她站起,转身就往外走,身形,却因悄无声息站在自己身后的男人而蓦地顿住,腿,下意识的往后迈去,就是这样一迈,她整个身子的重心往后仰去,“噗通”一声,就这么……华丽丽的掉进了水里!
湖水,并不干净,甚至,算得上是浑浊的。
顾惜君在水里扑腾了几下,呛了几口后才划动着手脚狼狈的爬上了岸,她趴在岸边,半个身子还浸在水里,许凌寒缓步走了过来,蹲下,拿树枝戳了戳她的手,“啧啧,我有那么恐怖么?把你吓进水里了?”
“……”卧槽!
表逼我!
顾惜君恨恨得瞪着他,湿漉漉的头发挂在额前,像个水鬼似的,狼狈极了;
还散发着……怪异的味道。看本书请到.
许凌寒嫌弃得捂着鼻子,而后,指了指自己,又指了指她,“需要我拉你上来吗?”
“不!需!要!”
“k。
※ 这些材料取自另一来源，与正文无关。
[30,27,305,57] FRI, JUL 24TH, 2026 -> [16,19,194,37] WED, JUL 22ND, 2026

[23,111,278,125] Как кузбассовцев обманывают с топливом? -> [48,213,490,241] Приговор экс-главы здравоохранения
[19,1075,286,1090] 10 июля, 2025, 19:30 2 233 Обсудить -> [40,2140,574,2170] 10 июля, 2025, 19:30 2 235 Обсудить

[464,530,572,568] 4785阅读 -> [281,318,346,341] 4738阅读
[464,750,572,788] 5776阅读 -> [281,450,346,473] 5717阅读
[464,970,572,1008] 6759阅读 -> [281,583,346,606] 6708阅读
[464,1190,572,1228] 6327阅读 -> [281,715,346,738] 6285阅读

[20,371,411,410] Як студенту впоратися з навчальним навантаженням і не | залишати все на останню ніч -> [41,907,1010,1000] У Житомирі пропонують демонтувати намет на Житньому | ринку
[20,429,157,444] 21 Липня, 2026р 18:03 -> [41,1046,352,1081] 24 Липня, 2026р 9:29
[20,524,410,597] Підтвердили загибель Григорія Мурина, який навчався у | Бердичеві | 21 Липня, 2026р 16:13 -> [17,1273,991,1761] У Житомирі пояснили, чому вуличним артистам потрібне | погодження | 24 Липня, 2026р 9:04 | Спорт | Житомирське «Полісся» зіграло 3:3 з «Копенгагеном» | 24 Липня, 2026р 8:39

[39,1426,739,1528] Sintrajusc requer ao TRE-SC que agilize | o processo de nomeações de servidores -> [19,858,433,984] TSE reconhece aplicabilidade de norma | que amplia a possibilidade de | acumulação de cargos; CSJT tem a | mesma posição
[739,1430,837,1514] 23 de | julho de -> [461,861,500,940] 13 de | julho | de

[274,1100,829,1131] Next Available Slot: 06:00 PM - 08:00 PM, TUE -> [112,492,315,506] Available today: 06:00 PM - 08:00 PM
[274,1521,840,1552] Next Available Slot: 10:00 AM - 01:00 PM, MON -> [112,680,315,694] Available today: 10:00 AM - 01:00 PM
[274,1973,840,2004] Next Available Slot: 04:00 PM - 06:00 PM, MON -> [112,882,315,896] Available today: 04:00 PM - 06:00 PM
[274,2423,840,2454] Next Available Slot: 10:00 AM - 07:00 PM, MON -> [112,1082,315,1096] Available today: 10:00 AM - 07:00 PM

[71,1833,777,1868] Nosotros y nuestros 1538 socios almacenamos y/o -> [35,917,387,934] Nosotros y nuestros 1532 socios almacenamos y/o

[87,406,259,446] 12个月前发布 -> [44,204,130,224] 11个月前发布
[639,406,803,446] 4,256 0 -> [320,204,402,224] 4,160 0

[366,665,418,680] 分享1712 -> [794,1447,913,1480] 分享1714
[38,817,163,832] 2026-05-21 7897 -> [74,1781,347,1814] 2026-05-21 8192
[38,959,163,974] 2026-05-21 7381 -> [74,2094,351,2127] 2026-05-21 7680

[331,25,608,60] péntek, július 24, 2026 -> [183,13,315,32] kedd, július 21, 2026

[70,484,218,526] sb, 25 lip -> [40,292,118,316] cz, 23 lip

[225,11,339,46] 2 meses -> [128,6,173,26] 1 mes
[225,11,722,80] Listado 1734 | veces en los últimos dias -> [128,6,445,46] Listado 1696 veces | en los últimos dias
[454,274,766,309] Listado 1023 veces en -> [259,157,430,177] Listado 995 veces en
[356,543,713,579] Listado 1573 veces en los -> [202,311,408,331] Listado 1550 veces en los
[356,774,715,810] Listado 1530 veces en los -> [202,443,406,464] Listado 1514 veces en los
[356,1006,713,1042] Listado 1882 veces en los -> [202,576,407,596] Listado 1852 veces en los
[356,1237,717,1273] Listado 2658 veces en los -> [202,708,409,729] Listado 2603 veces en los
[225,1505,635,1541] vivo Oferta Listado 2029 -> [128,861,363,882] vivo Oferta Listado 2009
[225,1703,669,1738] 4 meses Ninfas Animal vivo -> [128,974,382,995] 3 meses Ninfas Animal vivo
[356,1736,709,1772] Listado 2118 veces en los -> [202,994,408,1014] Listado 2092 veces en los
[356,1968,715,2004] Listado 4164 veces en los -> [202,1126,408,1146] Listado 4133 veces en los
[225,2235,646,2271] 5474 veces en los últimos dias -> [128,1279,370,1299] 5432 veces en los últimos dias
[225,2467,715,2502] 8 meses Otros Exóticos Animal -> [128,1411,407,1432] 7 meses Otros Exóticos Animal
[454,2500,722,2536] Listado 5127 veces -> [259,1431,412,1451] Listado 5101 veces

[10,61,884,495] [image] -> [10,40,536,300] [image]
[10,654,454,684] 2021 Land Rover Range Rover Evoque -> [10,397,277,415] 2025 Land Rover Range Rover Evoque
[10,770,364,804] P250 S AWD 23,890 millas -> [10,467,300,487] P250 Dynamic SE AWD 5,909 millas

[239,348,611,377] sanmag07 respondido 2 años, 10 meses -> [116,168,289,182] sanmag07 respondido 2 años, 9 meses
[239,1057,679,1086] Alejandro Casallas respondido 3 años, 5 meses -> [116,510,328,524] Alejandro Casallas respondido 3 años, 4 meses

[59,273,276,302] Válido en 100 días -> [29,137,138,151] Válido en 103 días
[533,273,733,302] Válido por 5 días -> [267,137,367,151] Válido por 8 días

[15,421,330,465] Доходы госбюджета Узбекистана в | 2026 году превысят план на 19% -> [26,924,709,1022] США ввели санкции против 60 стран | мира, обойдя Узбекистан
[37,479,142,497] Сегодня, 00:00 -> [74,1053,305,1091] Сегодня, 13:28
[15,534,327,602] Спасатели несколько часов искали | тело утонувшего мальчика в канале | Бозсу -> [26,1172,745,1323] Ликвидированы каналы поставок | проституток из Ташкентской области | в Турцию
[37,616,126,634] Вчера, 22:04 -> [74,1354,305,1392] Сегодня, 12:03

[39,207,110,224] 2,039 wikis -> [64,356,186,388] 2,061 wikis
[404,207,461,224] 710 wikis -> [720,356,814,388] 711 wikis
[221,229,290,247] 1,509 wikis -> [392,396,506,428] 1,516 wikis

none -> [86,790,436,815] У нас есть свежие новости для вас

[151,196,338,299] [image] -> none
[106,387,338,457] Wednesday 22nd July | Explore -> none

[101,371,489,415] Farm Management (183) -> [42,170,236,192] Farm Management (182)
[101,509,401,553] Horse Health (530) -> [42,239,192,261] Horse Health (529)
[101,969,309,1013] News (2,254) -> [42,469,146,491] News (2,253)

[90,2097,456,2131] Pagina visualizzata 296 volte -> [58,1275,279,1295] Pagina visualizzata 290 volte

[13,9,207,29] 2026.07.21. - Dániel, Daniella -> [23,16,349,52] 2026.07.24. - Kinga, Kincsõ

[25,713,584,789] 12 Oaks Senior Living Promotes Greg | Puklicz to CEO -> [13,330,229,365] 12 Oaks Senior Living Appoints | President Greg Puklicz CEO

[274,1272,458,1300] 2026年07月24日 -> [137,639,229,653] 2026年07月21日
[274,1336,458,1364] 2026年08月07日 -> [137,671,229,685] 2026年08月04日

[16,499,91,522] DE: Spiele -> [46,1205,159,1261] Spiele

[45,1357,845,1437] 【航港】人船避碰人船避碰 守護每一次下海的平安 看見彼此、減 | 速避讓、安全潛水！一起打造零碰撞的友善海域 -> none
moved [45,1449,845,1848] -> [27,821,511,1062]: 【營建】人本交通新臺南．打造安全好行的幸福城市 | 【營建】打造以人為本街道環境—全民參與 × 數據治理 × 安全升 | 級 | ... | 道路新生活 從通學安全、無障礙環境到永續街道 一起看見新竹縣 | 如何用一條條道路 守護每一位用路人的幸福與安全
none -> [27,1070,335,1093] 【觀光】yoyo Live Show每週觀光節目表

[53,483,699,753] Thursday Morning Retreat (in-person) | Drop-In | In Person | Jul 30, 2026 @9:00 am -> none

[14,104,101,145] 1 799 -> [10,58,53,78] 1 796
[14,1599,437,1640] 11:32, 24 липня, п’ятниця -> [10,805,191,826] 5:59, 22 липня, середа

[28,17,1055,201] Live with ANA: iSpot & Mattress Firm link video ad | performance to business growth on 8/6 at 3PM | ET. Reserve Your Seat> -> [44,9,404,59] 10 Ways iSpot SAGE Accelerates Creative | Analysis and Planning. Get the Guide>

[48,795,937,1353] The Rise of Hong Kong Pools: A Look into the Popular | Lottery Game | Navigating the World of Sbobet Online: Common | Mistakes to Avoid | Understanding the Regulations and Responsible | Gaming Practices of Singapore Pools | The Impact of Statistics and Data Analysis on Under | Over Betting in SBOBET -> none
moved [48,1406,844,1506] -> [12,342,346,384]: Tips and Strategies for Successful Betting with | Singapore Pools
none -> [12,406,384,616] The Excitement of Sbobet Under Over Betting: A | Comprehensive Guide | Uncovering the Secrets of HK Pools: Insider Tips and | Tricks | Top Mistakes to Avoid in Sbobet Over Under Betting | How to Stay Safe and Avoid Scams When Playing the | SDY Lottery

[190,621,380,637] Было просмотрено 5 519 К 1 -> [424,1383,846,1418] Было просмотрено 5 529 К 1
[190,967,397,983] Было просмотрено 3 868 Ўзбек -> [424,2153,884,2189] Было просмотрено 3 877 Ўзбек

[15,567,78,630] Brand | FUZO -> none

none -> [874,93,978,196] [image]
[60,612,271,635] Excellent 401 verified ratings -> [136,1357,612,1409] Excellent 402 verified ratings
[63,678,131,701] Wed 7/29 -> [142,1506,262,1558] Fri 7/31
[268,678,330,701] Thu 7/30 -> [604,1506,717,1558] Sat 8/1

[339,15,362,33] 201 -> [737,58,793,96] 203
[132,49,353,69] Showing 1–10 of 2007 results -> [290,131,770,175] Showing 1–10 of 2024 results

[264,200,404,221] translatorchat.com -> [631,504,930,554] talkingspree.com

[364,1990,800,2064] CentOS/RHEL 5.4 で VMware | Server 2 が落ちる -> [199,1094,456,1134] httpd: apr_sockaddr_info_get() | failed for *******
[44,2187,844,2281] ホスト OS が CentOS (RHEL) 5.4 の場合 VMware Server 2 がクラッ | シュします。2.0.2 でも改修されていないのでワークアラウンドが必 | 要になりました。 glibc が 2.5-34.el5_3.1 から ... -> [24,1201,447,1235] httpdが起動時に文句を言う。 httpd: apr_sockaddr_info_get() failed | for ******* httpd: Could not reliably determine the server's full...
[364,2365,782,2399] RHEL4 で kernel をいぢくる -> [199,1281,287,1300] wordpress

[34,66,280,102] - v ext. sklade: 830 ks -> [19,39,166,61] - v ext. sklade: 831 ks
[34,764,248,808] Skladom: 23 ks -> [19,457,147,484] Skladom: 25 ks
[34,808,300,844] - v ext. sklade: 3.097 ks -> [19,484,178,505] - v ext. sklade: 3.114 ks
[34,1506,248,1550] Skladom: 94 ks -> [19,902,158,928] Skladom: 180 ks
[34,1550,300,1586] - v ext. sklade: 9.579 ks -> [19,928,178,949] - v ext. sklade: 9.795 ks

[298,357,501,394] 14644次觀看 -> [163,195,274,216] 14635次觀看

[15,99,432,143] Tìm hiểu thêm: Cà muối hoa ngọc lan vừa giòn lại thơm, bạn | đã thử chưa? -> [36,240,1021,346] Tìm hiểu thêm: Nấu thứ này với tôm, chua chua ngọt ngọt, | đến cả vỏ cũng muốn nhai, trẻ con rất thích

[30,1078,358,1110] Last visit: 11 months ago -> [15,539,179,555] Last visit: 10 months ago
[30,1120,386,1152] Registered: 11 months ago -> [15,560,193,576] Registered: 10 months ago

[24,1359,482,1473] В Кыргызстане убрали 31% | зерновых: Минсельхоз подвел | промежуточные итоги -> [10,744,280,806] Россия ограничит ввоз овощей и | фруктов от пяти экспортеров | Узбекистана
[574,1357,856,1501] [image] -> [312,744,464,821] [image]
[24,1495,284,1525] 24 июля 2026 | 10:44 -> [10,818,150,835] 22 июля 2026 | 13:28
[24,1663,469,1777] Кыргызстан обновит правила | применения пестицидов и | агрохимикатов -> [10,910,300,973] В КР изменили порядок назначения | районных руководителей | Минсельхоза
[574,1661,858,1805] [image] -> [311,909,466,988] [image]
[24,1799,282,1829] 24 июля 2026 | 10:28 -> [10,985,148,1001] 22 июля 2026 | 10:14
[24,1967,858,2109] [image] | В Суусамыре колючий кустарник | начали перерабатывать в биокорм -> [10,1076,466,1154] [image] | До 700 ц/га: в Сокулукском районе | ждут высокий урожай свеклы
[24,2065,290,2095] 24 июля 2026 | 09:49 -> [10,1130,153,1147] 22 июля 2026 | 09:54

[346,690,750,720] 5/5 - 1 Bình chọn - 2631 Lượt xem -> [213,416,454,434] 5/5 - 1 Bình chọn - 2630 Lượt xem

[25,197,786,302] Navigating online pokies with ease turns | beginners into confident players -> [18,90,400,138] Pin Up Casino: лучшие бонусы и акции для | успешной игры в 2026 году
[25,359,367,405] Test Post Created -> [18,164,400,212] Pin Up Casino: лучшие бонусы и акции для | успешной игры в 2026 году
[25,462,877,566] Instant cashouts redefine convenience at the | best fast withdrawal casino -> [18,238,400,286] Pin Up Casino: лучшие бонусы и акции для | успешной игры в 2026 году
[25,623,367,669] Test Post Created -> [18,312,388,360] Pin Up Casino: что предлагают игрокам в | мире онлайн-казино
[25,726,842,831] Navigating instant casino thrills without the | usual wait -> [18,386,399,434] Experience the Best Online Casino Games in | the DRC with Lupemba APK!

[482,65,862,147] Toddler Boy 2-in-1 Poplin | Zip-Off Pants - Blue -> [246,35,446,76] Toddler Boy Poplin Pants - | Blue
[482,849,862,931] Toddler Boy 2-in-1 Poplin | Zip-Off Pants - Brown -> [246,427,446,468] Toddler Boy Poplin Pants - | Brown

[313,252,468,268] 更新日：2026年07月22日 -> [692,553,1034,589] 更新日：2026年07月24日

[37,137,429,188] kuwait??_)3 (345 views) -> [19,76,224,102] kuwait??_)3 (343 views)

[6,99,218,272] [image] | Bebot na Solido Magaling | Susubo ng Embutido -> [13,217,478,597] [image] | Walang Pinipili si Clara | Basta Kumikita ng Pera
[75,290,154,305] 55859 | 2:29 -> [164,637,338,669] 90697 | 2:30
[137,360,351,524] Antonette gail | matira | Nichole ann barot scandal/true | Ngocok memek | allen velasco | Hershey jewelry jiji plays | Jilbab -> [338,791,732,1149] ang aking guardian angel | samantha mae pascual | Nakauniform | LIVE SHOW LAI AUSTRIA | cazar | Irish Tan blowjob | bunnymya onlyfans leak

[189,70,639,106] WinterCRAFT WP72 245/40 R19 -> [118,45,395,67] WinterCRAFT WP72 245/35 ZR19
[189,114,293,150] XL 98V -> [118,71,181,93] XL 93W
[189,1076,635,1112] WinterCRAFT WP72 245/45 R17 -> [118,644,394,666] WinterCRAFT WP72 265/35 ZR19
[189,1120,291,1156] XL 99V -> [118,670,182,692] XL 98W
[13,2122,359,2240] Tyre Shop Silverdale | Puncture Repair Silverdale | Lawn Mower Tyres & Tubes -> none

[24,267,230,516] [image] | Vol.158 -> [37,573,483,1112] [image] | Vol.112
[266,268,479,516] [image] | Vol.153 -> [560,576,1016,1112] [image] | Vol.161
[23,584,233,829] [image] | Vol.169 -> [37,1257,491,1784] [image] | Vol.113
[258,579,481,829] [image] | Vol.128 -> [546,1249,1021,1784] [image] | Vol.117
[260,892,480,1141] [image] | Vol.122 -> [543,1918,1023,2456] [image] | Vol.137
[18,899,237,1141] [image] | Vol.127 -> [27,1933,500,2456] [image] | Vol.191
”
许凌寒笑了笑,伸手,在她额上轻轻一推,这力使的巧,顾惜君只觉得头一昏,等清醒时人又在水里了,方才游上来时花了她很多力气,此时这么一来,她整个人都不好了,边喘着气游回来,边抽出一部分精力骂他,“许凌寒!你能不能不那么幼稚!!!”
什么黑帮老大!
就是一神经病嘛!
脑子没发育完全的智障儿童!!!
顾惜君趴在岸边,大口大口的喘着粗气,许凌寒再拿树枝戳了戳她脏兮兮的手背,“我就是这么个脾气,现在让你多了解了解,等你正式上任成了我的保姆后,好顺着我的心情做事,不然……惹恼了我……你会死得很惨的。”
“是么?能惨成什么样?”
顾惜君眯眼,忿忿得磨着牙,她光明正大的挑战着他的权威,许凌寒勾了下唇,似笑非笑的凝着她,“试过才知道,惨烈的程度,我敢保证,能让你这辈子……都忘不掉。”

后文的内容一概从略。